I was once in a Piper Tri-Pacer with a novice pilot who came very close to skidding off the side of the runway while trying to force the airplane down onto a narrow runway in a stiff crosswind.

Then there was the guy who failed to correct for a developing off-centerline excursion at a rural, paved strip and ended up ground-looping the Piper Cub. Fortunately, there was no damage save to the pilot's self-image.

And there was the time a VFR pilot departed EAA AirVenture one July morning after a long delay waiting for the fog to lift. A few miles west of the airport boundary he caught up to the fog. He had to pin his hopes on the gauges and climb through the milk to clearer weather on top.

I remember flying with a pilot who forgot to switch to the main tanks before taking off over a short stretch of water in an F33A Bonanza. He discovered his mistake when the tip tanks began to run dry and the engine coughed like someone politely but firmly trying to get the pilot's attention.

I've been with a pilot who forgot to correctly close, latch, and check the cabin door before starting the takeoff roll. It popped open shortly after liftoff. Fortunately, the pilot did not try to close the door during the climb, but instead called the tower to explain the situation and request a return to the airport.

Then there was the pilot who was instructed to hold over a VOR in instrument meteorological conditions while another aircraft shot the approach. When the pilot finally was cleared for the full-procedure, nonradar-coverage approach, he set up for the outbound leg in the exact opposite direction. When the little voice in the back of his head began to yell, he realized his mistake.

And then there was the pilot I was flying with in a FlightSafety International twin turboprop simulator. Now, everyone knows that simulators don't actually fly like real airplanes. Not because they handle differently, but because in a simulator stuff's always going wrong. So-called "uneventful" flights never occur in simulators because sadistic instructors won't let it happen. Mayhem is the norm. Electrical systems short out, trucks drive out on the runway, and engines fail at the worst time.

That's just what happened to this pilot. The left engine — or was it the right? — failed suddenly and catastrophically just after the pilot had lifted off and climbed a few hundred feet.

Having just gone through the classroom training, he responded to the emergency with lightning quickness and skill. He shoved both power levers forward and checked to make sure gear and flaps were up.

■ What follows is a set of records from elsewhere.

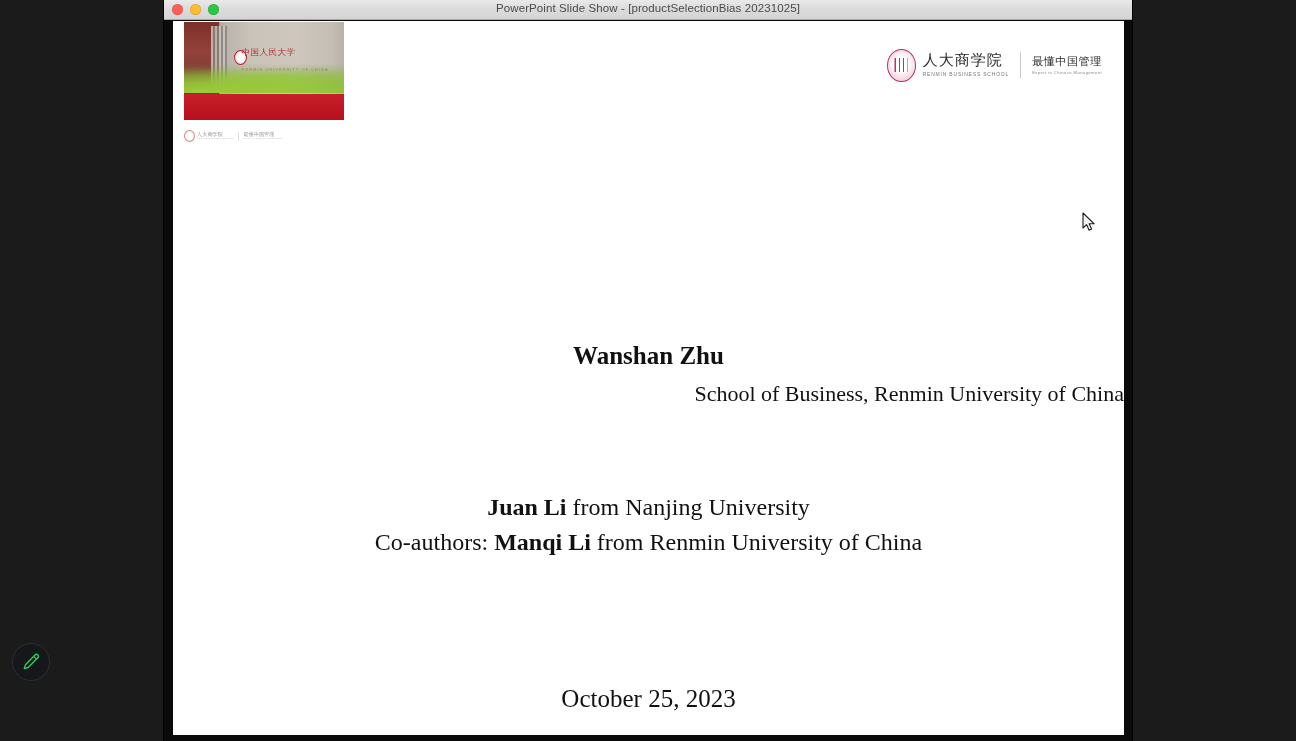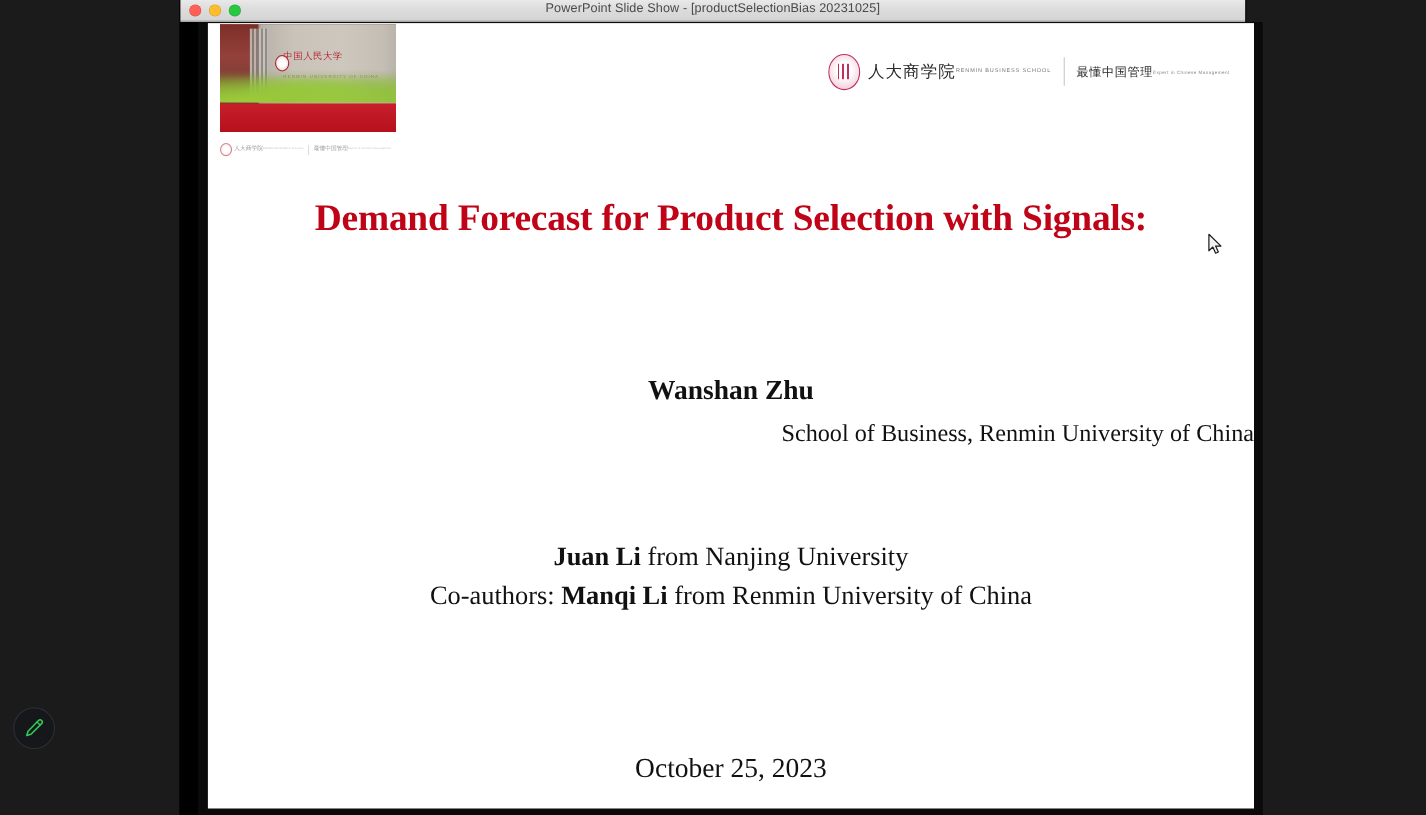--- a/index.html
+++ b/index.html
@@ -67,7 +67,7 @@
 
   .window-body {
     position: absolute;
-    top: 20px; left: 16px;
+    top: 20px; left: 0;
     width: 968px;
     height: 721px;
     background: #0a0a0a;

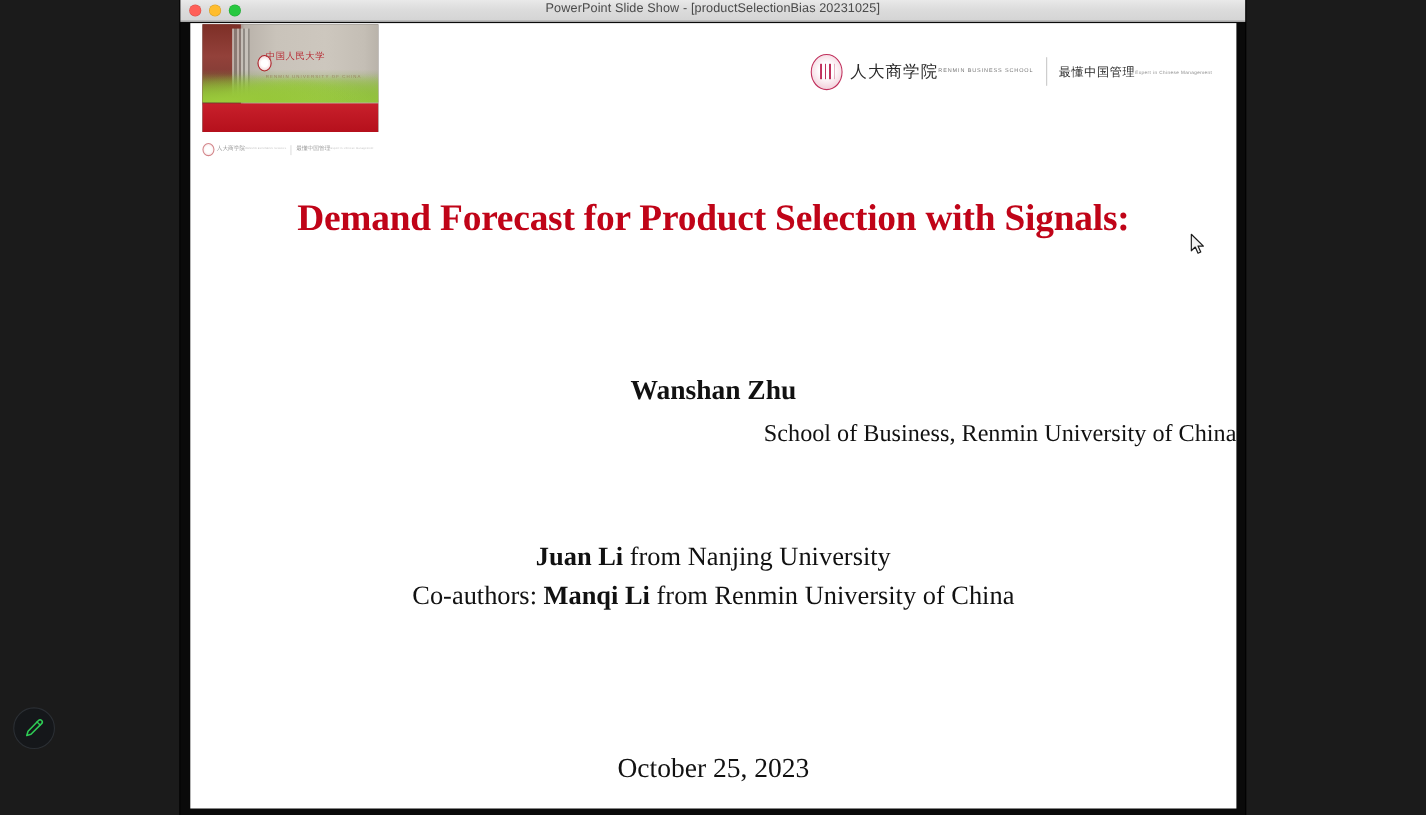--- a/index.html
+++ b/index.html
@@ -251,7 +251,7 @@
     margin-top: 3px;
     white-space: nowrap;
   }
-  .brand-col { display: flex; flex-direction: row; justify-content: center; }
+  .brand-col { display: flex; flex-direction: column; justify-content: center; }
 
   
   .slide-title {

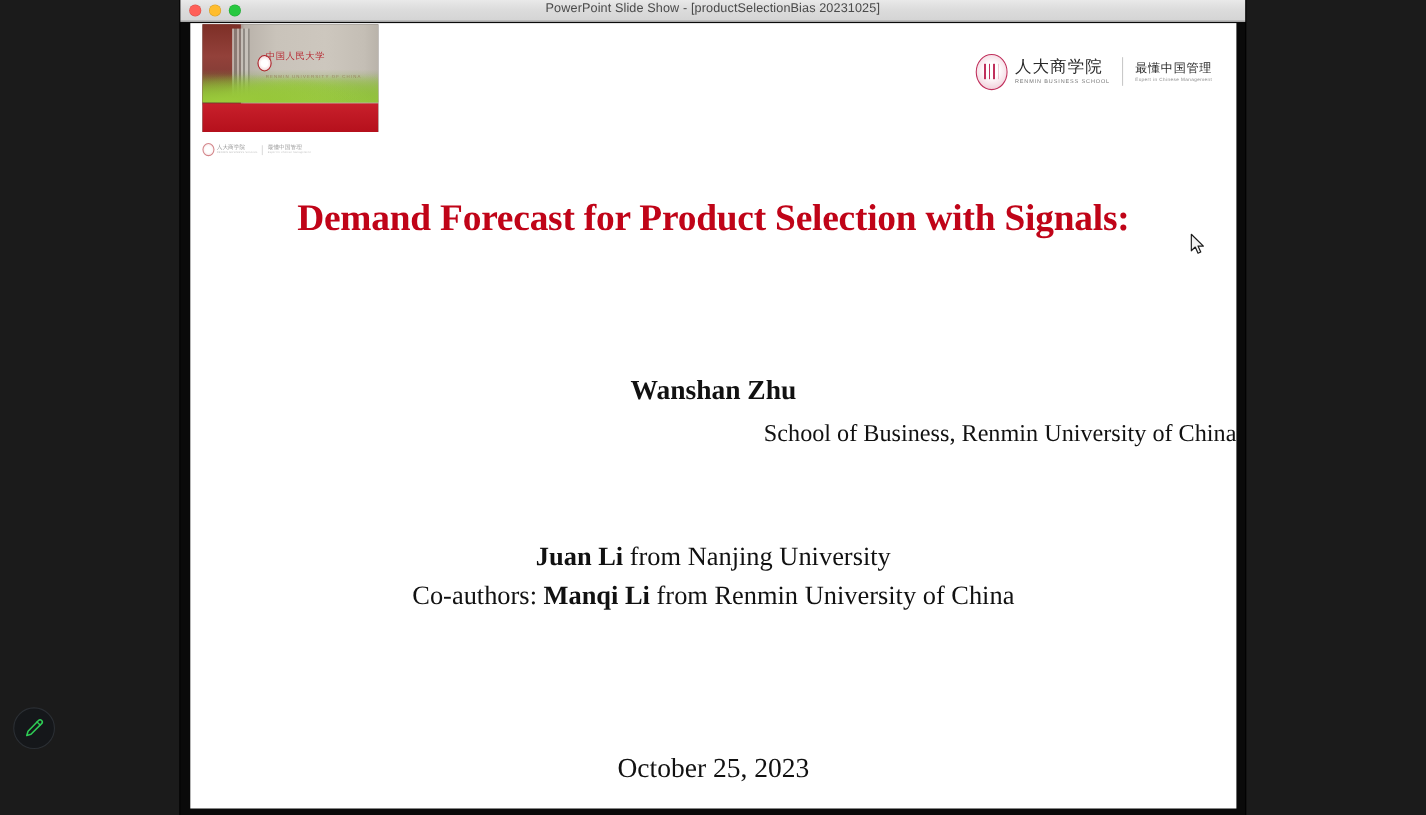--- a/index.html
+++ b/index.html
@@ -406,7 +406,6 @@
         </div>
 
         <div class="slide-title">
-          <div>Demand Forecast for Product Selection with Signals:</div>
         </div>
 
         <div class="presenter">Wanshan Zhu</div>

He identified and verified the inoperative engine, then pulled the condition lever to the feather position.

With a blur of motion, he then reached up to the overhead switch panel to twist the emergency fuel/hydraulic switch to the cutoff position — on the operating engine.

Why would I agree to fly with such numbskulls? Surely not just to get a story. No, the fact is, I had no choice. I had to fly with them because each and every one was me.

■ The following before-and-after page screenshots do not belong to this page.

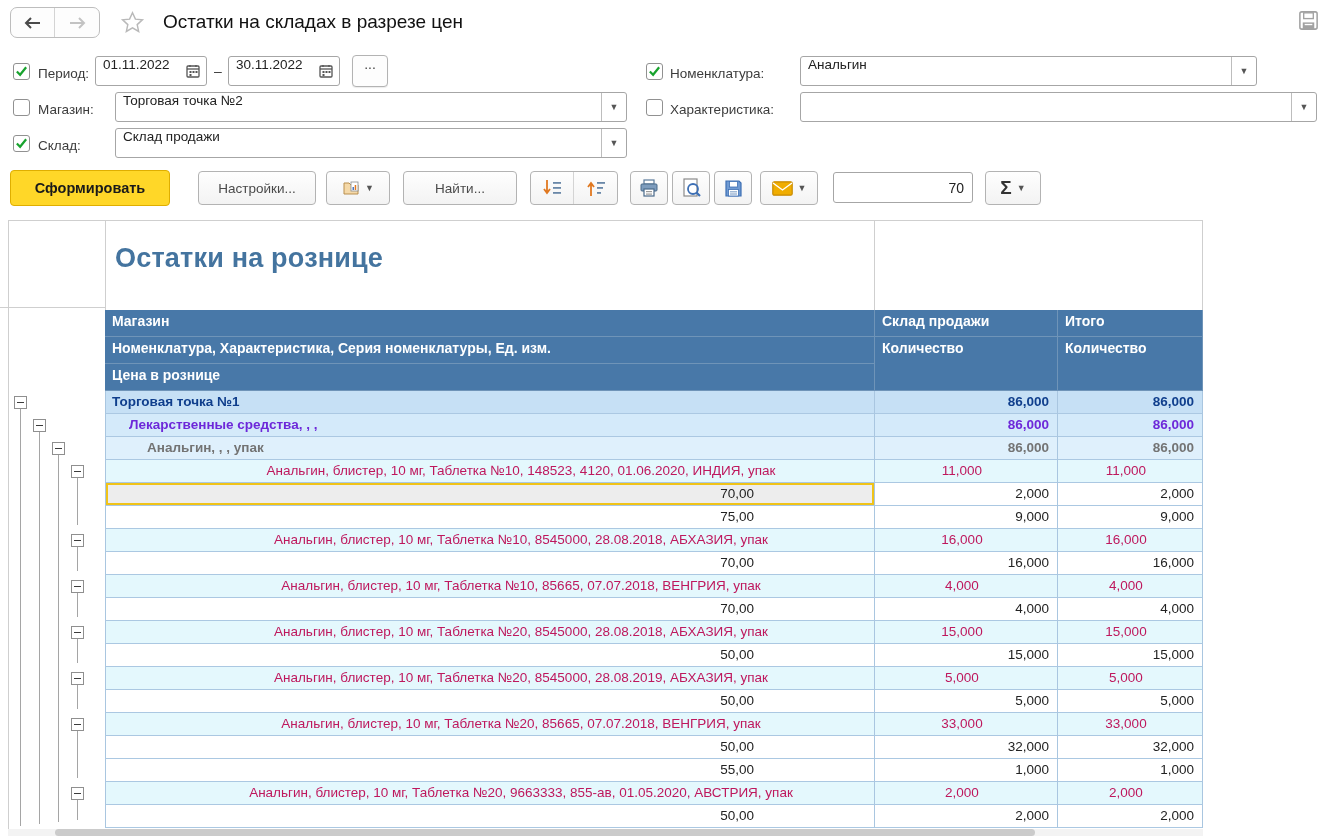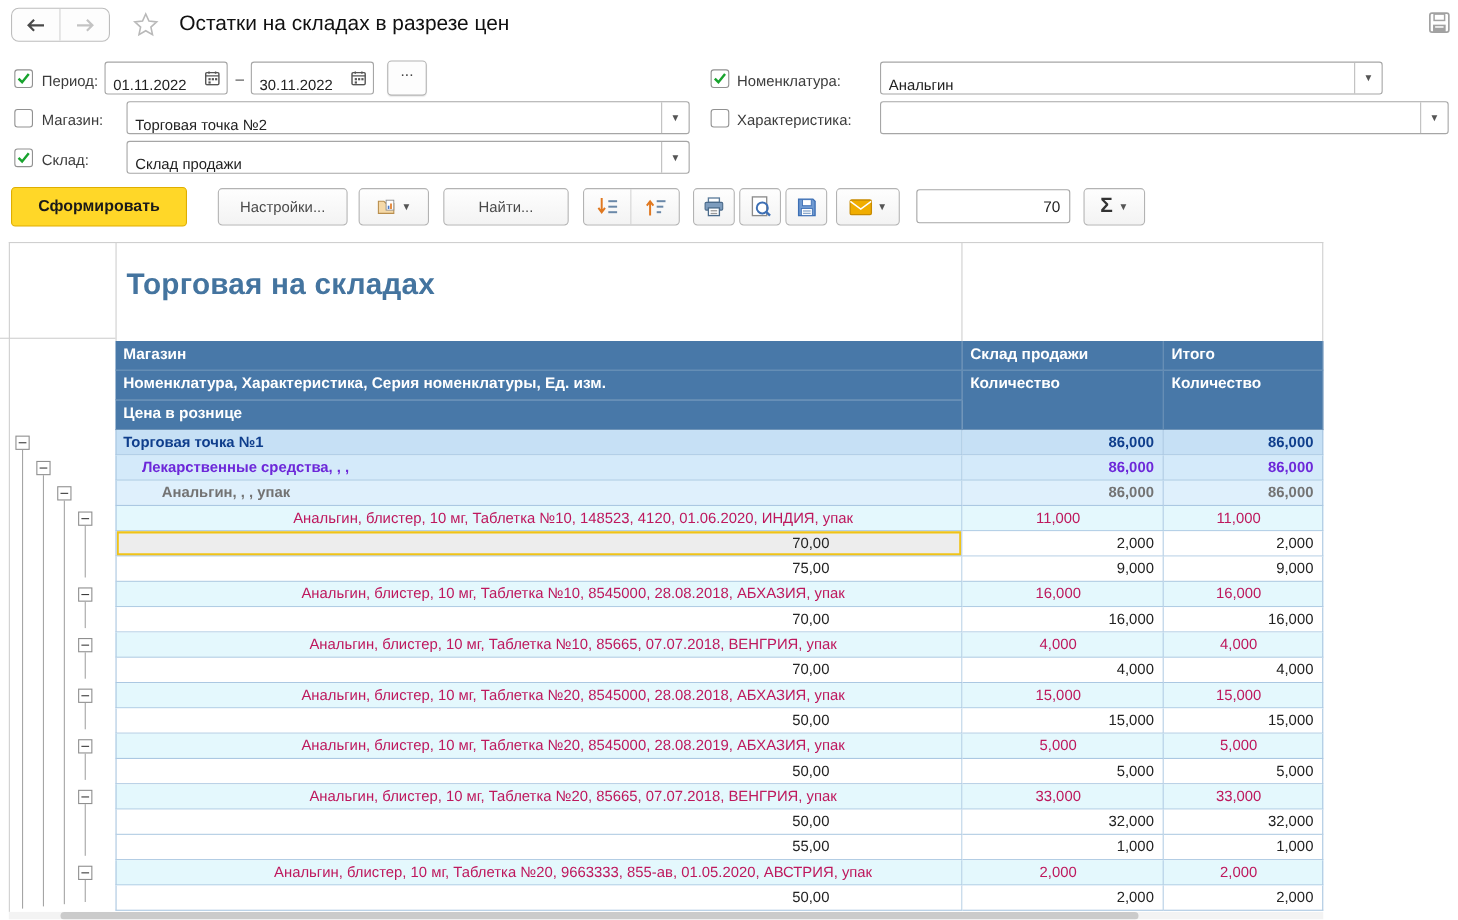--- a/index.html
+++ b/index.html
@@ -21,7 +21,7 @@
         display:inline-flex; align-items:center; justify-content:center; }
   .flabel { font-size:13.5px; color:#3c3c3c; }
   .field { border:1px solid #a6a6a6; border-radius:3px; background:#fff; height:30px;
-           display:flex; align-items:flex-end; font-size:13.5px; color:#222; }
+           display:flex; align-items:flex-start; font-size:13.5px; color:#222; }
   .field .val { flex:1; padding:0 7px; white-space:nowrap; overflow:hidden; }
   .dd { width:25px; align-self:stretch; border-left:1px solid #bdbdbd; display:flex;
         align-items:center; justify-content:center; color:#555; font-size:9px; }

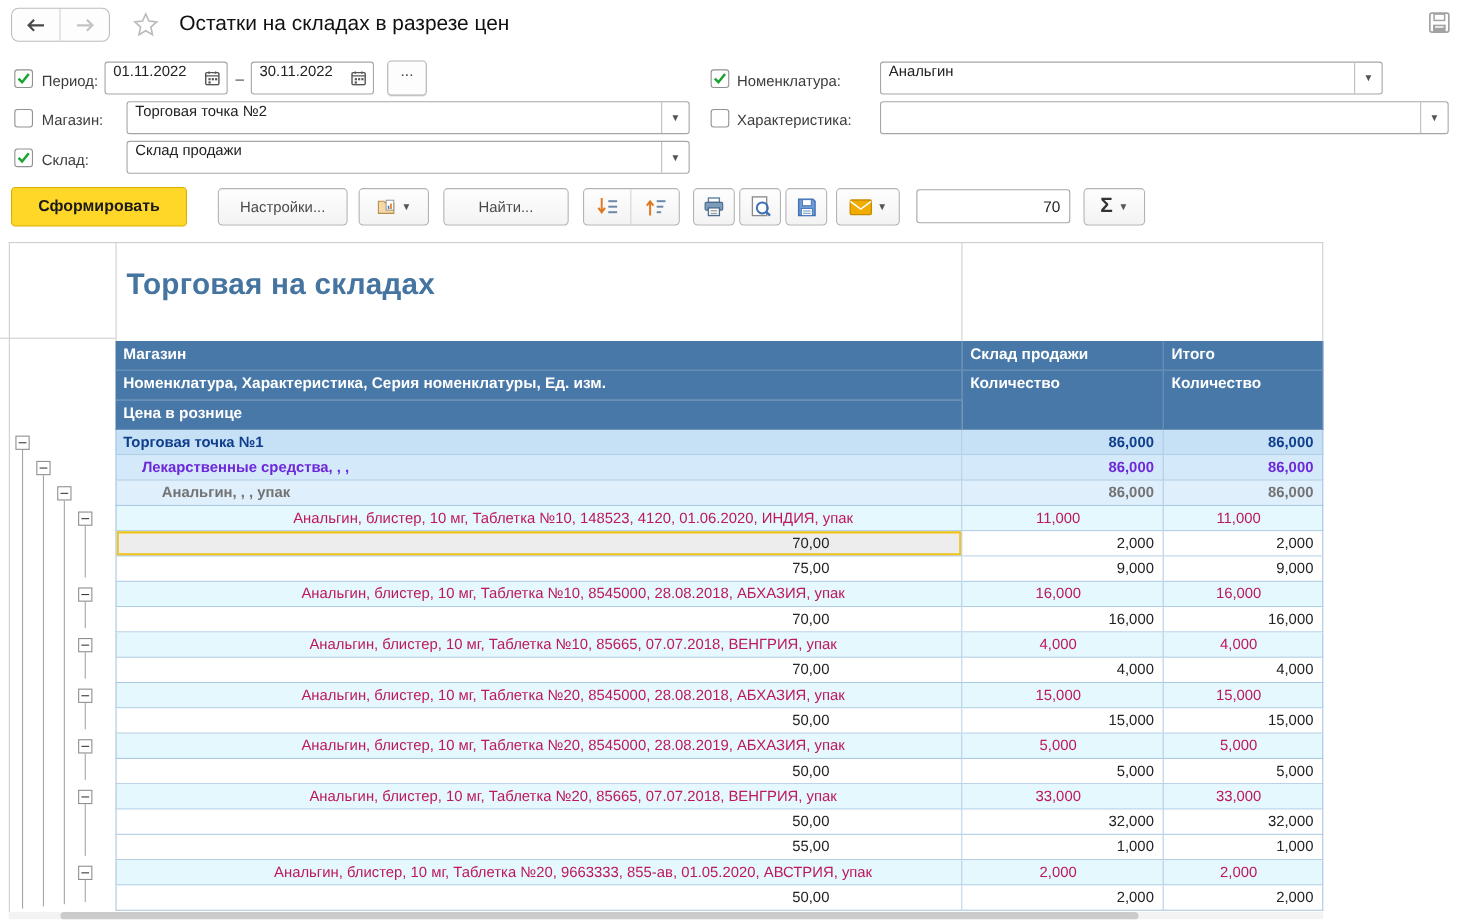--- a/index.html
+++ b/index.html
@@ -265,7 +265,7 @@
 <div class="abs gridline" style="left:1202px; top:220px; width:1px; height:90px;"></div>
 <div class="abs gridline" style="left:0; top:307px; width:105px; height:1px;"></div>
 
-<div class="abs rep-title">Торговая на складах</div>
+<div class="abs rep-title">Остатки на рознице</div>
 
 <div class="hcell" style="left:105px; top:310px; width:770px; height:27px;">Магазин</div>
 <div class="hcell" style="left:875px; top:310px; width:183px; height:27px;">Склад продажи</div>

I admit to doing some really bonehead stuff in my 35 years of flying. Fortunately, most of it was in my distant, unenlightened past. When I did screw up, I realized it before the situation developed into something more serious than a really embarrassing mistake. Except, perhaps, for that off-airport dead-stick landing in the turboprop simulator. We walked away from it — everyone does from a simulated crash — but I think the hydraulic legs under the sim cab may have required some knee surgery.

I would never have had to reveal all of this if I had followed my own principle. The mind must be in control of the airplane, and not the other way around. With every one of my mistakes, it was the other way around.

If my head has already been to where I want to go before I actually get there, then the airplane will be a good team player and follow my well-thought-out commands.

When flying, the goal is no surprises, no unforced errors. Think ahead.